No bells ringing, no carolers singing,
No one is merry and bright,
No stockings are hanging, the children are complaining
Because Santa Claus won't come tonight.

We all knew it would happen eventually. After all, the reindeer are almost a millennia old, and they've been pulling that heavy sleigh across the Earth once every year. We, the Elves, attempted to talk to Santa about the aging reindeer, but he wouldn't listen. We even got Mrs. Claus to discuss it with him, he only Po Poed her.

His answer was always the same, "The magic corn give them the power to fly and its magic well protect them from any harmful effects pulling the sleigh might cause." That may have been true in the past, not in today's world. The situation is different now. The only magic in today's world is that which can be scientifically explained. As far as I know, there is no scientific explanation for magic corn and flying reindeer.

I decided to contact a veterinarian who worked at Area 51 in Nevada. He knew about us and had the security clearance to leave Area 51 on short notice. He was appalled at the condition of the reindeer, however he promised he wouldn't contact the International Society for the Prevention of Cruelty to Animals if I gave him the secret of how we got them to fly. I gave him some of the corn, and told him about its one disastrous side effect. It made any creature who ate incapable of producing offspring.

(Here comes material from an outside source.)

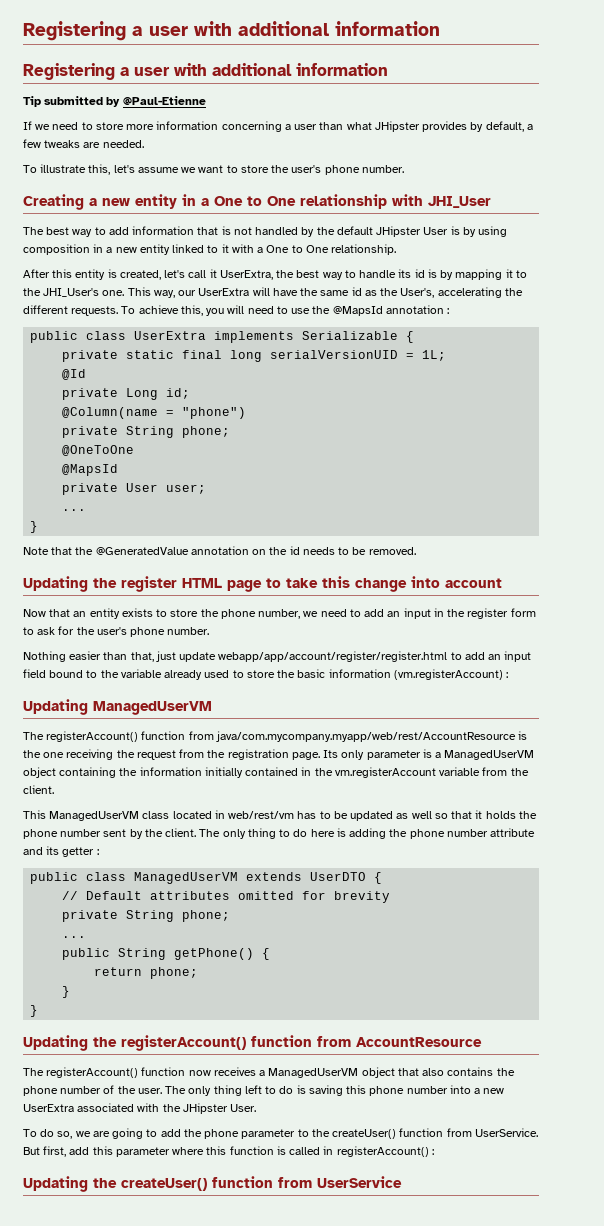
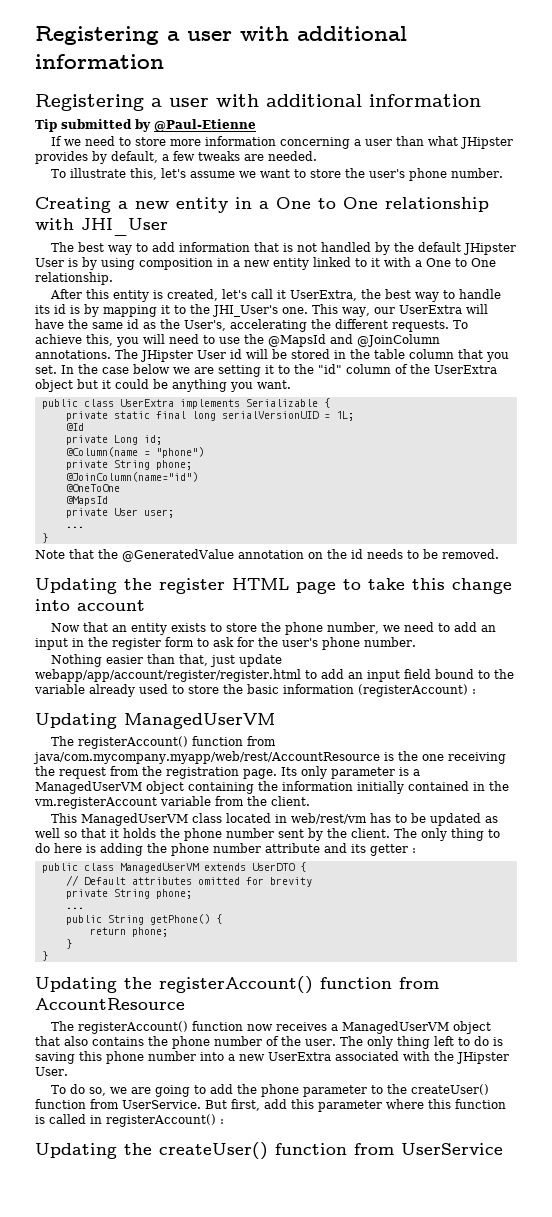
[385,305,450,314] annotation : -> [330,334,440,347] [35,349,509,362] [35,364,497,377] [35,379,291,392] and @JoinColumn annotations. The JHipster User id will be stored in the table column that you set. In the case below we are setting it to the "id" column of the UserExtra object but it could be anything you want.
(231, 432) none -> [65,472,198,482] // @JoinColumn(name="id")
[393,669,503,680] (vm.registerAccount) -> [358,684,468,697] (registerAccount)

He went to Santa's office and gave him the bad news. None of the reindeer were capable of pulling the the sleigh again. He did have a solution. He would take the reindeer back to Area 51 and clone them. The problem was that Christmas would have to be cancelled until the new team was trained and ready to pull the sleigh. A few days latter, a troop of uniforms came from Area 51 and took all the reindeer away.